Kırkağaç Yemek Kültürü
Kırkağaç Belediyesi
Manisa Kırkağaçın kendine özgü ve oldukça zengin bir yemek kültürü vardır. Yemeklerin bir çoğuna başka yörelerde rastlamak imkansızdır. Mutfağa hakim olan yağ, tabiatıyla zeytinyağıdır. 0 kadar ki Kırkağaçta sabah kahvaltısında bile zeytinyağı hazır ve nazırdır. Hele içine domatis suyu (domates salçası) katılıp da, kızarmış ekmek banmanın tadına doyum olmaz.
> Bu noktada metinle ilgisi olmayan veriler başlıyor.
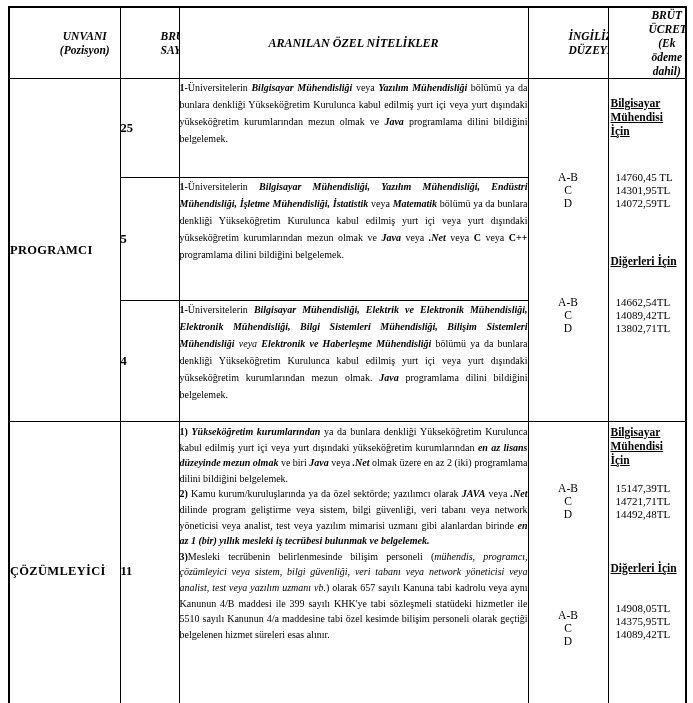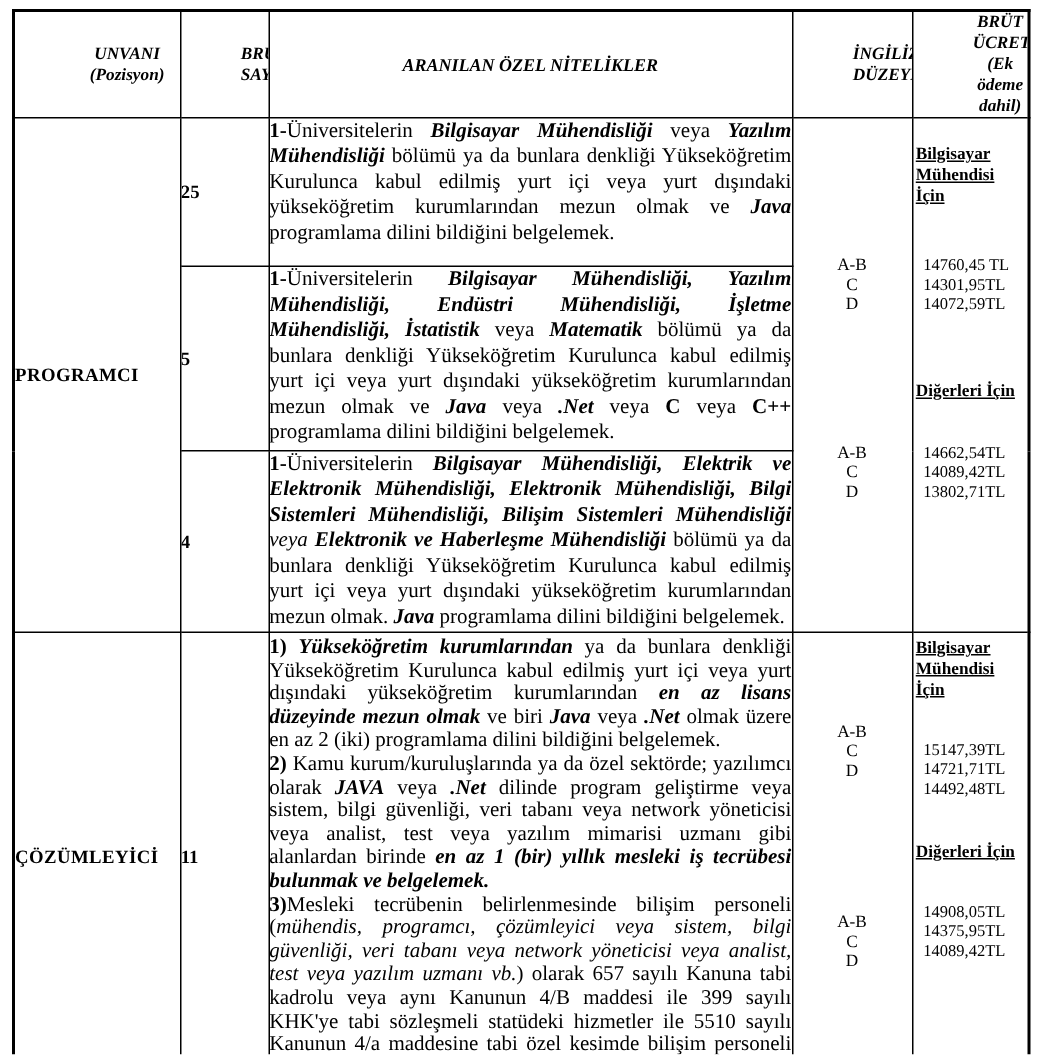--- a/index.html
+++ b/index.html
@@ -13,7 +13,7 @@
   .hdr-lines div{text-align:center;padding-left:40px;}
   .cell-unvan{vertical-align:middle !important;text-align:left;font-weight:bold;font-size:12.5px;letter-spacing:.3px;}
   .cell-kisi{vertical-align:middle !important;text-align:left;font-weight:bold;font-size:12.5px;}
-  .cell-nitelik{font-size:14px;line-height:17px;text-align:justify;padding:4px 5px 2px 6px;margin-left:11px;}
+  .cell-nitelik{font-size:10px;line-height:17px;text-align:justify;padding:4px 5px 2px 6px;margin-left:11px;}
   .cell-nitelik p{margin:0;}
   .cell-nitelik.tight{line-height:15.6px;padding-top:2px;}
   .s-b{font-weight:bold;}

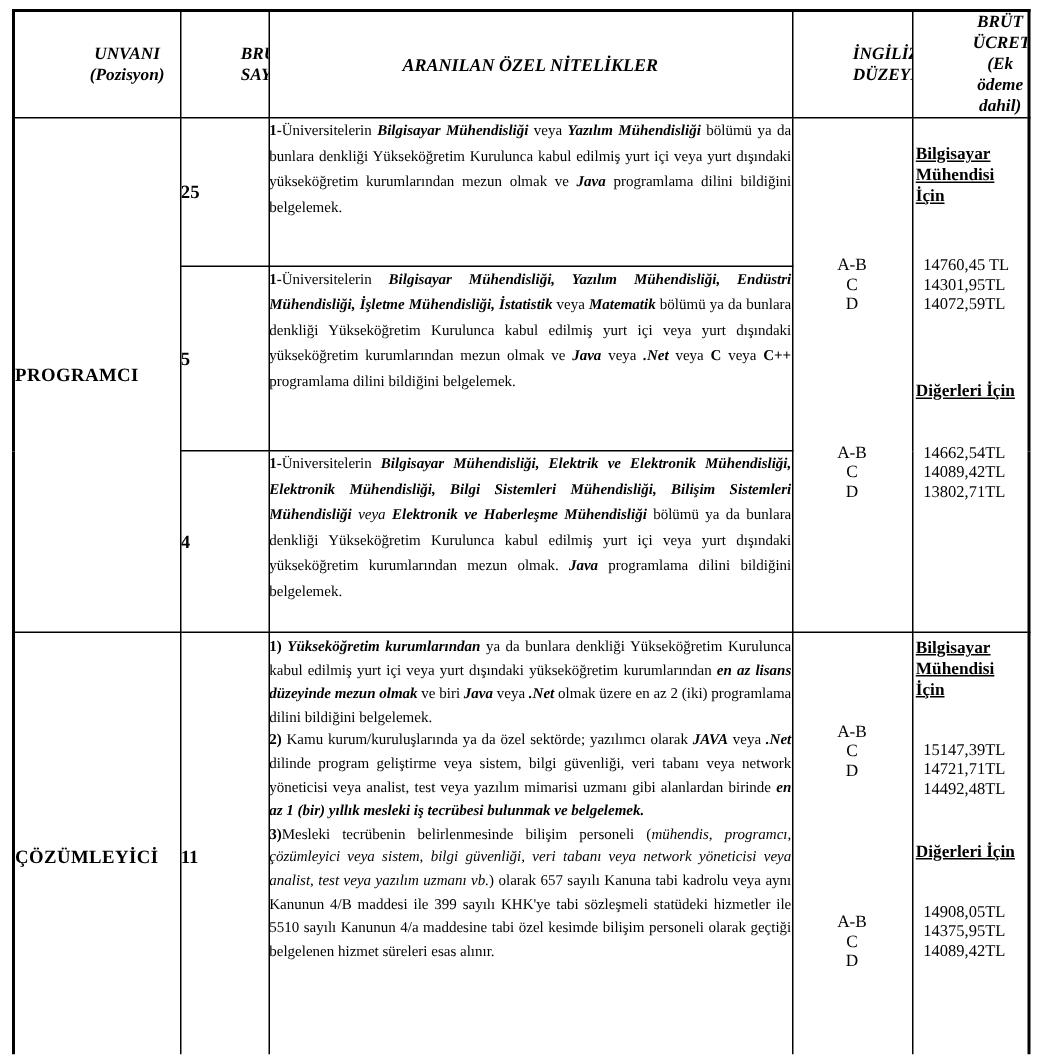--- a/index.html
+++ b/index.html
@@ -142,7 +142,7 @@
               <div>Mühendisi</div>
               <div>İçin</div>
             </div>
-          <div class="abs val" style="top:72px">
+          <div class="abs val" style="top:60px">
               <div>15147,39TL</div>
               <div>14721,71TL</div>
               <div>14492,48TL</div>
Ayrıca belli mönüler, geleneksel olarak belli gün ve zamanlarda yenir. Örneğin Kırkağaç Bazarı (Perşembe) akşamları özellikle Gulak Çorbası ve Güveç yenir. Yanına da elbette ki Kaymaklı kadayıf yakışır. Mevsim ilkbahar ise, höşmerim de olabilir. Yine Ramazan bayramlarında kıyı, baklava, şekerleme, diple gibi tatlılar yapılır. Kurban bayramları daha telaşlı geçtiği için, tatlının ağırlığı biraz daha azdır. Buna karşın o nefis kurban eti töresel olarak ilk gün kavurma olarak soframızdadır. Hemen arkasından kuyruk helvası gelir. İlk gün akşamı genellikle Kemikli Et yemeği yenir. İkinci gün Garın-Gumbar ve Ciğer günüdür. Üçüncü gün ise Suranın tadına doyum olmaz. Bazı ailelerde ikinci gün yemekleri ile üçüncü gün yemekleri yer değiştirebilir.
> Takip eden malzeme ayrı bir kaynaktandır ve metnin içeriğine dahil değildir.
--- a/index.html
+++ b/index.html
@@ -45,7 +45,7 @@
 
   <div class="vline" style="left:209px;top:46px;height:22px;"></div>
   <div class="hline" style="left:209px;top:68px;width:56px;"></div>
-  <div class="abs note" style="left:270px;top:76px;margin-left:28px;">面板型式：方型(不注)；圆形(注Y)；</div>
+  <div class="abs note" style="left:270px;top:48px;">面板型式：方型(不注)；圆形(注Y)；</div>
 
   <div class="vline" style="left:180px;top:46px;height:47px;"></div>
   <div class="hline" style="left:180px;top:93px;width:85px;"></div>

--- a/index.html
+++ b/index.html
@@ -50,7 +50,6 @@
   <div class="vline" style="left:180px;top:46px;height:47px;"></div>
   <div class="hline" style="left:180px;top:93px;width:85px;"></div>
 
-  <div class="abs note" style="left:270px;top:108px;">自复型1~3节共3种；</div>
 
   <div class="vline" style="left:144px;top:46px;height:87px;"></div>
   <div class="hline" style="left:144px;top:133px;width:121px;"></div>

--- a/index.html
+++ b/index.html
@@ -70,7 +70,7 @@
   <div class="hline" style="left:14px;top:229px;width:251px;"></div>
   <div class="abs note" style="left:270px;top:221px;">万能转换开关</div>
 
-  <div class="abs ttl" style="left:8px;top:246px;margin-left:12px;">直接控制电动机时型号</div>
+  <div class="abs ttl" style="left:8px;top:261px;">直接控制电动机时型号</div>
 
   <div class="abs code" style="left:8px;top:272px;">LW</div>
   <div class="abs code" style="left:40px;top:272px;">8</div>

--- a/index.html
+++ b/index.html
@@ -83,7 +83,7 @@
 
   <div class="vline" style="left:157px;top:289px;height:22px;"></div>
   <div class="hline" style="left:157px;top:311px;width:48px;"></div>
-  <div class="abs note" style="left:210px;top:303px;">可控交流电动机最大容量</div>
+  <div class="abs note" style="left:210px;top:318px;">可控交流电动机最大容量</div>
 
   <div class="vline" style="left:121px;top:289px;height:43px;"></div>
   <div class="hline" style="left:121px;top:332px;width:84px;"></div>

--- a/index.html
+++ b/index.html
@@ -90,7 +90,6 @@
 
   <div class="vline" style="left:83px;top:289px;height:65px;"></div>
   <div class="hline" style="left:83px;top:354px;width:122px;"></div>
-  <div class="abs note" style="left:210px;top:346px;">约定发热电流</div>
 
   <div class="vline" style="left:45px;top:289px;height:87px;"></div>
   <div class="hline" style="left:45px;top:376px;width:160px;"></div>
Düğün yemekleri de belli bir düzen içinde ikram edilir. Keza düğün yemekleri konusunda ustalaşmış ünlü aşçılar bulunur. Düğün yemekleri içinde çorba, nohut, keşkek, pilav ve topalak vazgeçilmez demirbaşlardır. Duruma ve mevsime göre bunların yanına sebze, sarma, zerde, hoşaf ilave edilir. Karıştırma yemeği, düğünün ertesi günü gelinin yeni evine alışması için planlanan bir tören havasında geçer. Burada bütün aile yemeğe iştirak eder. Yemek kaşıklanırken herkes kendi kaşığı ile diğerinin kaşığının altından vurarak kaşıktakilerin dökülmesine neden olur. Sonra da diğerleri ona mukabelede bulunur. Yemek kahkahalar arasında sürer gider. Böylece gelinin yeni evindeki ilk gün yemeği neşe içinde geçmiş olur. Bu da gelinin yeni evine ısınması için sıcak bir ortam hazırlamış olur.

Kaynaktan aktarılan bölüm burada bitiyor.